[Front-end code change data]
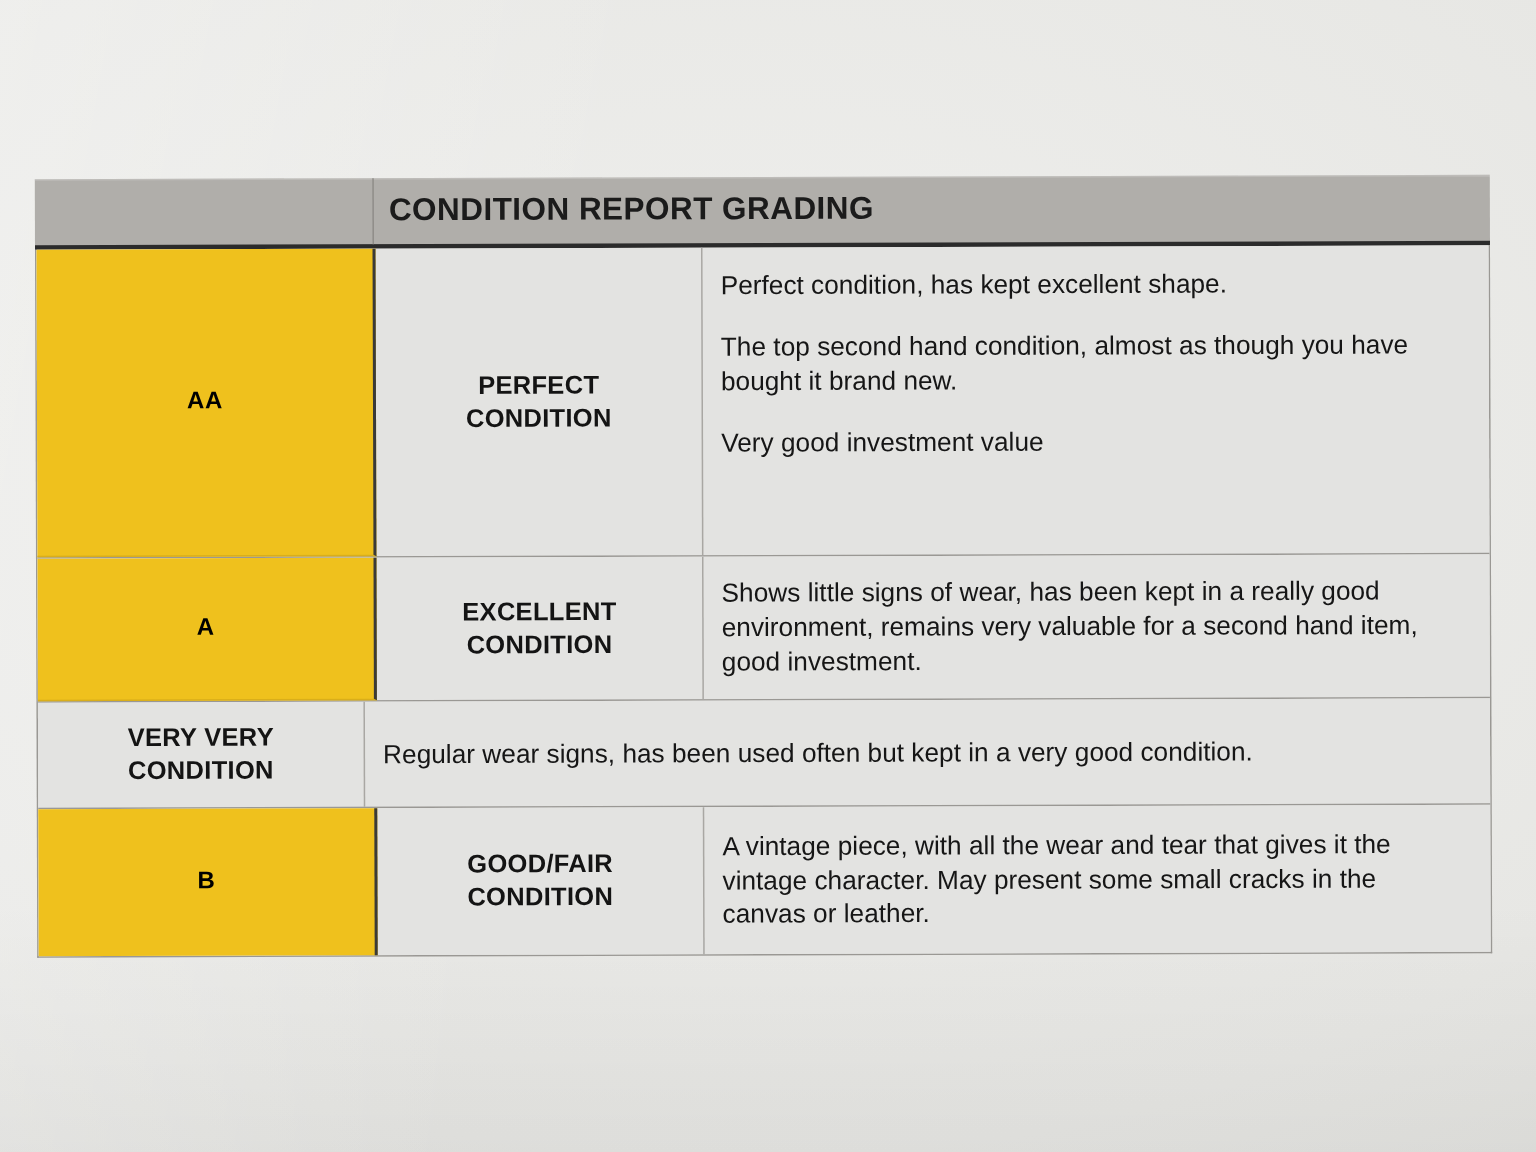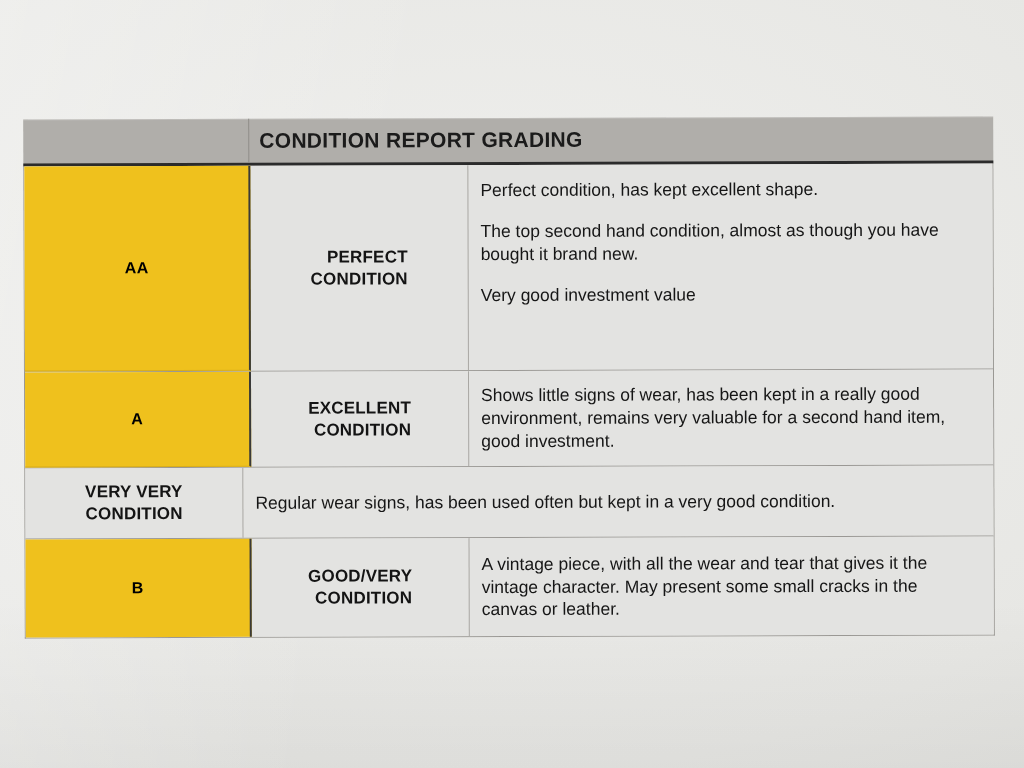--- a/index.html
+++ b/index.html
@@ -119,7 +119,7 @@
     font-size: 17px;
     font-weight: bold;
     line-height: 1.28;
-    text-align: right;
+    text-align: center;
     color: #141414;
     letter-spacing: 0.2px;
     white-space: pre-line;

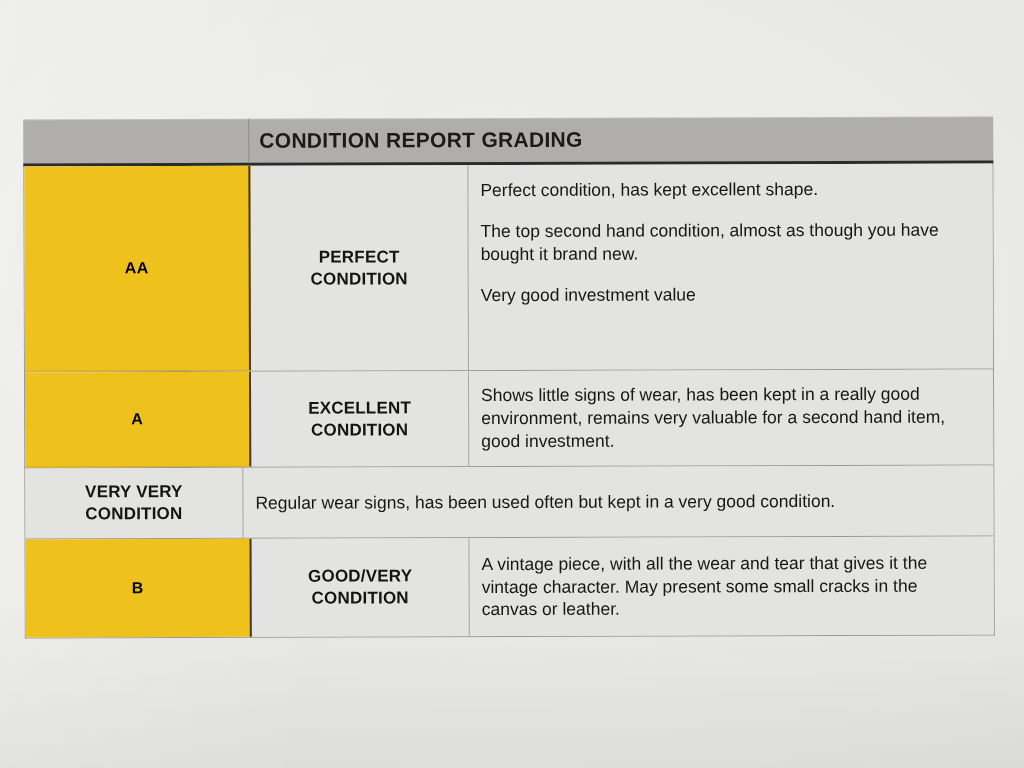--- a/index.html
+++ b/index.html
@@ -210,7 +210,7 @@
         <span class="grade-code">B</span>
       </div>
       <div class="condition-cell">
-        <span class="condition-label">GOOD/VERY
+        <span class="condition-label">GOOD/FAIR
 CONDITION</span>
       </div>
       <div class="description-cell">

==

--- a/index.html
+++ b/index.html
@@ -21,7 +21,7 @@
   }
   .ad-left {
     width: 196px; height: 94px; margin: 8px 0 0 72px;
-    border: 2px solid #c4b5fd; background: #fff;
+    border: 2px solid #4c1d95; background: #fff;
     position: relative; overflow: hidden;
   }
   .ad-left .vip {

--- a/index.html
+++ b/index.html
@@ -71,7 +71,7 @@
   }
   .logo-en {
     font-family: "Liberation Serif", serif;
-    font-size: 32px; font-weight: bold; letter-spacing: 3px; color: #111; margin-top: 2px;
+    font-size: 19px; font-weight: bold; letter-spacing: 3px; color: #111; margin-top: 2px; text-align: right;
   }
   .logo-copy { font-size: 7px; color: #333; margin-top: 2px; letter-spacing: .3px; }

==

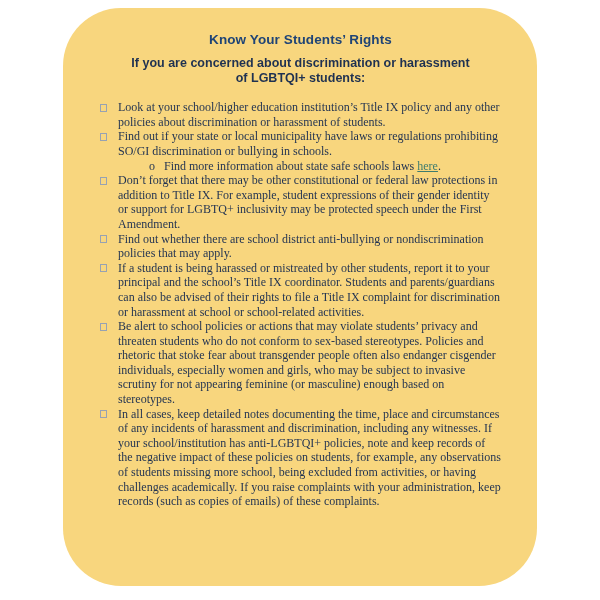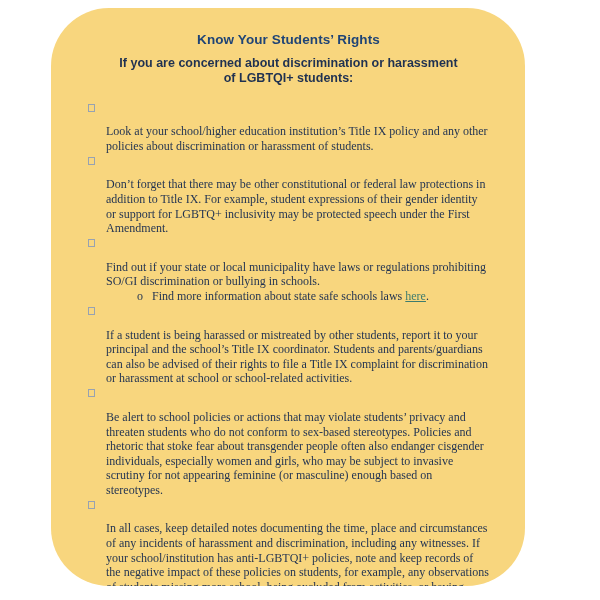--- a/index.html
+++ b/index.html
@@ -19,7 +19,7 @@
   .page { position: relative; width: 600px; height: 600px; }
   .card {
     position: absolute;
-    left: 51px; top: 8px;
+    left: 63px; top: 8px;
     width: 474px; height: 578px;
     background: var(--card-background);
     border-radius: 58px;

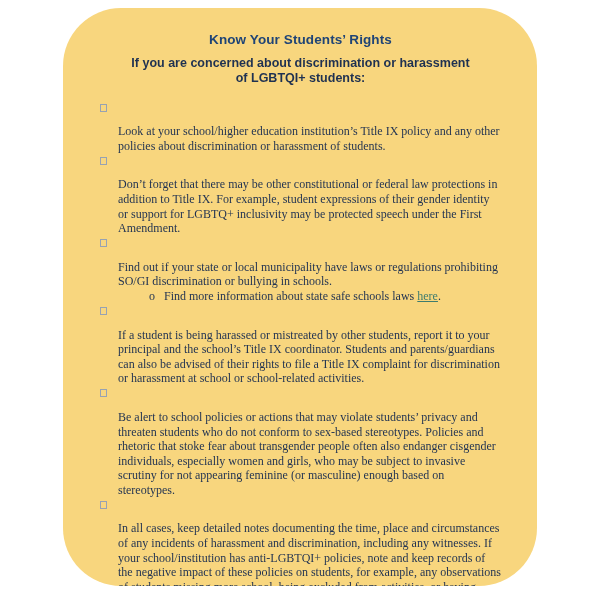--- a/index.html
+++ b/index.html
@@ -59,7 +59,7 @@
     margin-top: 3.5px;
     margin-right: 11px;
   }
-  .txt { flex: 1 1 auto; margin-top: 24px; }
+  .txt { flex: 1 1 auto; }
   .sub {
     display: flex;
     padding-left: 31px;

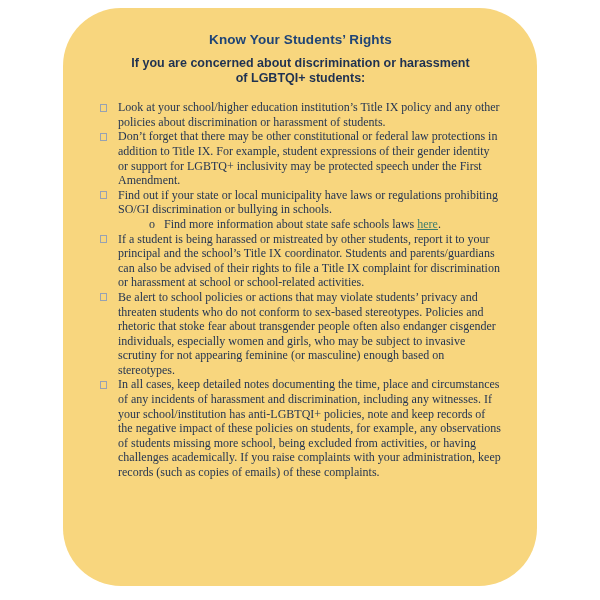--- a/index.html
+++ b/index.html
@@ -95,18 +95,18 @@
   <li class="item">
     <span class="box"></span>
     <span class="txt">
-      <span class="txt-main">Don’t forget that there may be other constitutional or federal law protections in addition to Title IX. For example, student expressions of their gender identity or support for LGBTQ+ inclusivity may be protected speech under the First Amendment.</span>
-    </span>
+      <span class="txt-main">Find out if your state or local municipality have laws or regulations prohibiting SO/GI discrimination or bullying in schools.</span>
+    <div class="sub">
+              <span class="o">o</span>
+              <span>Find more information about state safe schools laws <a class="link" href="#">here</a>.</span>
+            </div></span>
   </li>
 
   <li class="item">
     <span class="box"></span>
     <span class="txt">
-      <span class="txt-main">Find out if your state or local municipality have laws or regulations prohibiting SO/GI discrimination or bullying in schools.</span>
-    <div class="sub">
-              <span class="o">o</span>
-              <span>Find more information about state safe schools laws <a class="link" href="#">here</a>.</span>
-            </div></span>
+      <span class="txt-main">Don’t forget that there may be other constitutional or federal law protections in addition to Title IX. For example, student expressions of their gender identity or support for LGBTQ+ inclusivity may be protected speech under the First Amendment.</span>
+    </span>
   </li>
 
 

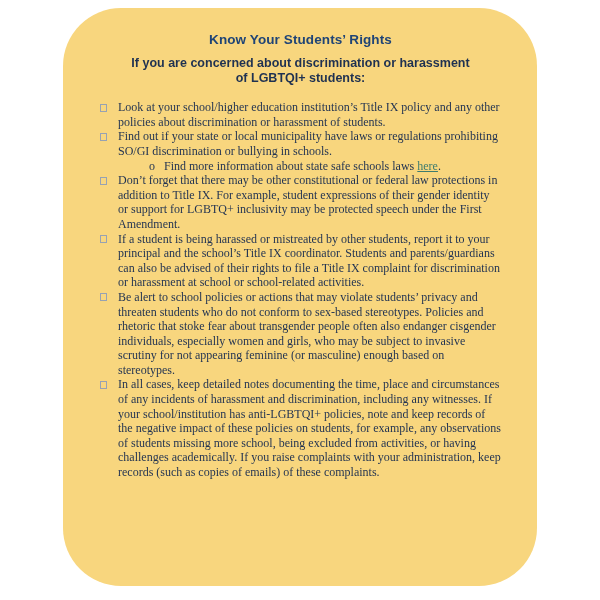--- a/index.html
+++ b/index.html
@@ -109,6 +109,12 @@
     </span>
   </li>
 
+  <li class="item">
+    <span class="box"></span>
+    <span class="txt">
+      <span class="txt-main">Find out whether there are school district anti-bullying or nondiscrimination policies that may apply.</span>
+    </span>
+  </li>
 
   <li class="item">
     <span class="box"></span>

Task to carry out:
Only one number is wanted: how many lines in the records above contain the string "label".

Problem solution:
2